Hoy, hace 30 años, la ciudad de México despertó como cualquier día. Comenzó el trajín cotidiano a la hora acostumbrada; sin embargo, a las 7:19, todo cambió. La naturaleza mostró la magnitud de su fuerza cuando libera energía y la pequeñez y fragilidad del ser humano frente a ello.

Los que en aquel momento sentimos el terremoto en el sur, no imaginamos la magnitud de la tragedia unos kilómetros más allá, en nuestra propia ciudad.

Estaba en el recuerdo el sismo del 57 que quedó marcado por la caída del Ángel. Sin embargo, después del fenómeno, no se generó una cultura de la prevención como la que tenemos ahora. En el 57, la ingeniería mexicana superó una gran prueba con el movimiento controlado desde sus cimientos de la Torre Latinoamericana, el edificio más alto de entonces.

En el 85, el edificio más alto era ya la Torre de Pemex, construida tres años antes. La mole resistió el brutal embate de la tierra, no así hospitales, hoteles, conjuntos habitacionales, oficinas públicas y viviendas aisladas.

El Hospital Juárez, que debía recibir heridos, reportaba las primeras víctimas fatales. El derrumbe del edificio Nuevo León en Tlatelolco, orgullo urbano de los sesentas, mostró la vulnerabilidad de las construcciones ante condiciones extremas.

Ante el pasmo institucional del inicio, la nueva ciudadanía se desbordó. Cadenas humanas tomaron las calles y armaron brigadas con diferentes formas de ayuda. El altruismo y la solidaridad fueron el signo distintivo. Entre varillas y losas derrumbadas surgieron los nuevos héroes. Cada cuerpo rescatado con vida hacía explotar la alegría colectiva; cada cuerpo inerte en cambio, la tristeza y desolación frente a la mirada expectante de deudos multiplicados.

El Registro Civil comenzó a levantar centenares de actas que se volvieron miles: 3 mil 890 registros de defunción con nombres y apellidos. Muchos más son parte de la cifra de desaparecidos.

El pánico provocado por la réplica del día siguiente fue mayúsculo.
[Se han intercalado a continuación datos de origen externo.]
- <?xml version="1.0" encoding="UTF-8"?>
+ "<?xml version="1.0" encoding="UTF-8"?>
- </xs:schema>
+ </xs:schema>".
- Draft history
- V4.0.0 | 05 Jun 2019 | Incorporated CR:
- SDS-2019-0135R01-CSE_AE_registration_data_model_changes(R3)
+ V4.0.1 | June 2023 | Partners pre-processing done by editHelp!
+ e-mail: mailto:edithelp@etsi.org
Estaba muy fresco el testimonio propio y de quienes sí vivieron para contar su historia.

En la respuesta gubernamental, el Departamento del Distrito Federal construyó más de 83 mil viviendas entre los años 85 y 89; sin embargo, la Delegación Cuauhtémoc, la que sufrió más daños, aún no recupera la población de entonces. Los censos indican que en 1980 tenía más de 814 mil habitantes; en el 90, 595 mil y en el 2010, 531 mil.
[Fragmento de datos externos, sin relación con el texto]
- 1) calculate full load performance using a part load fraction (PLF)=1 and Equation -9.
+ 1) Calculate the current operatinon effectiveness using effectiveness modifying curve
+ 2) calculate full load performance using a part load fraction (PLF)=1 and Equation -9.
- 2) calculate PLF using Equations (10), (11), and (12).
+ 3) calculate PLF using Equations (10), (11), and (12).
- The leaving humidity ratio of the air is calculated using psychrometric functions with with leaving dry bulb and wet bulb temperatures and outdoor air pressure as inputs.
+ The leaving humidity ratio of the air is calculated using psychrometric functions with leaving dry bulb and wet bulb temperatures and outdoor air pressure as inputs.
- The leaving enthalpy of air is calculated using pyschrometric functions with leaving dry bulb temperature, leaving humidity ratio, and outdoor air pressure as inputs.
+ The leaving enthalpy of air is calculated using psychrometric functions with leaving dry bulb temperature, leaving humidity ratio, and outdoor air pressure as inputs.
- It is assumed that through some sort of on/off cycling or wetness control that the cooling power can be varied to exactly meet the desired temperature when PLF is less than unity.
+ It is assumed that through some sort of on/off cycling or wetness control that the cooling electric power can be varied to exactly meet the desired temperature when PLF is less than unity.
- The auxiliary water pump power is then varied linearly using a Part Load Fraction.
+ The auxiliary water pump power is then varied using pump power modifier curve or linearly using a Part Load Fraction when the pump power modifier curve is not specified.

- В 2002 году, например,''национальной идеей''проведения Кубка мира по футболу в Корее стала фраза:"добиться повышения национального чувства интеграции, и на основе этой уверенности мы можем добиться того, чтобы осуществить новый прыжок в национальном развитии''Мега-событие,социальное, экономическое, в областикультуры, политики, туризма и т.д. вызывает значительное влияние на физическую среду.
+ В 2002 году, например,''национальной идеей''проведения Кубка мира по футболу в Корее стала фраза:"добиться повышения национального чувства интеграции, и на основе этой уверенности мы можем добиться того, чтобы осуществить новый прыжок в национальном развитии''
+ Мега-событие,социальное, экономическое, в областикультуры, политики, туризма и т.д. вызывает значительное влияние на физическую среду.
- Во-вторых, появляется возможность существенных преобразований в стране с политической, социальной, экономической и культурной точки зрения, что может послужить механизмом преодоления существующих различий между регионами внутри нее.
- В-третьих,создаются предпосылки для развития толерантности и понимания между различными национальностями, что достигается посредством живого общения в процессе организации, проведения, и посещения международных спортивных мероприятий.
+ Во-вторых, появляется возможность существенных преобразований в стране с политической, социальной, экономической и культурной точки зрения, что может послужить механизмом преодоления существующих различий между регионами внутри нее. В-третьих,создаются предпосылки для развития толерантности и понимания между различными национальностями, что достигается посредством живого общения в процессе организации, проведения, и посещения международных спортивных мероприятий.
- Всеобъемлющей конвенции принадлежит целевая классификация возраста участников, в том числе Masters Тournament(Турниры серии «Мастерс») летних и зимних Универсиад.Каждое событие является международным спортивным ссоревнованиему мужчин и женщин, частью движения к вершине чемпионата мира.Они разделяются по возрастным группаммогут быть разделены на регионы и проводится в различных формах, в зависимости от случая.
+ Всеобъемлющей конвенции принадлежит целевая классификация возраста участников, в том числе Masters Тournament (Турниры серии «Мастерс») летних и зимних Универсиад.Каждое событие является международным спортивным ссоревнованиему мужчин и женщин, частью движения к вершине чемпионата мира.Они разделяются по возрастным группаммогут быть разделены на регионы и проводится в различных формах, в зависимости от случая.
Tramos de la ciudad tardaron más de 20 años en ser rescatados, como el corredor Alameda que hoy muestra otra cara. Hay múltiples construcciones reforzadas que han resistido sismos posteriores de menor intensidad. Pero sigue habiendo estructuras sin demoler que se yerguen en un estado ruinoso.

Se han instrumentado también nuevas políticas de desarrollo urbano. Hoy las grandes Torres en Reforma rebasan la altura de la Torre de Pemex. Se ha apostado a la ciudad vertical en varias zonas de la metrópoli. La incipiente Santa Fe de entonces, es muestra de ello.

Chile sufrió un sismo el miércoles pasado. Esta vez de 8.4 grados, con solamente 13 muertes que lamentar. En contraste, un país como Haití —el más pobre de América— tuvo 316 mil muertes en 2010 y 1.5 millones de personas quedaron sin hogar con un sismo de 7.0 grados. Gran contraste.

La ubicación de la ciudad de México y las características del subsuelo la hacen vulnerable. Lo sabemos. A esto se suma la extracción de agua que sigue generando hundimientos y reacomodos visibles.

El Derecho ha convertido en norma las aportaciones de la ingeniería y la arquitectura para un permanente mejoramiento técnico del Reglamento de Construcciones para el Distrito Federal. La puntual y estricta aplicación del mismo puede marcar, sin duda, la diferencia entre la vida y la muerte.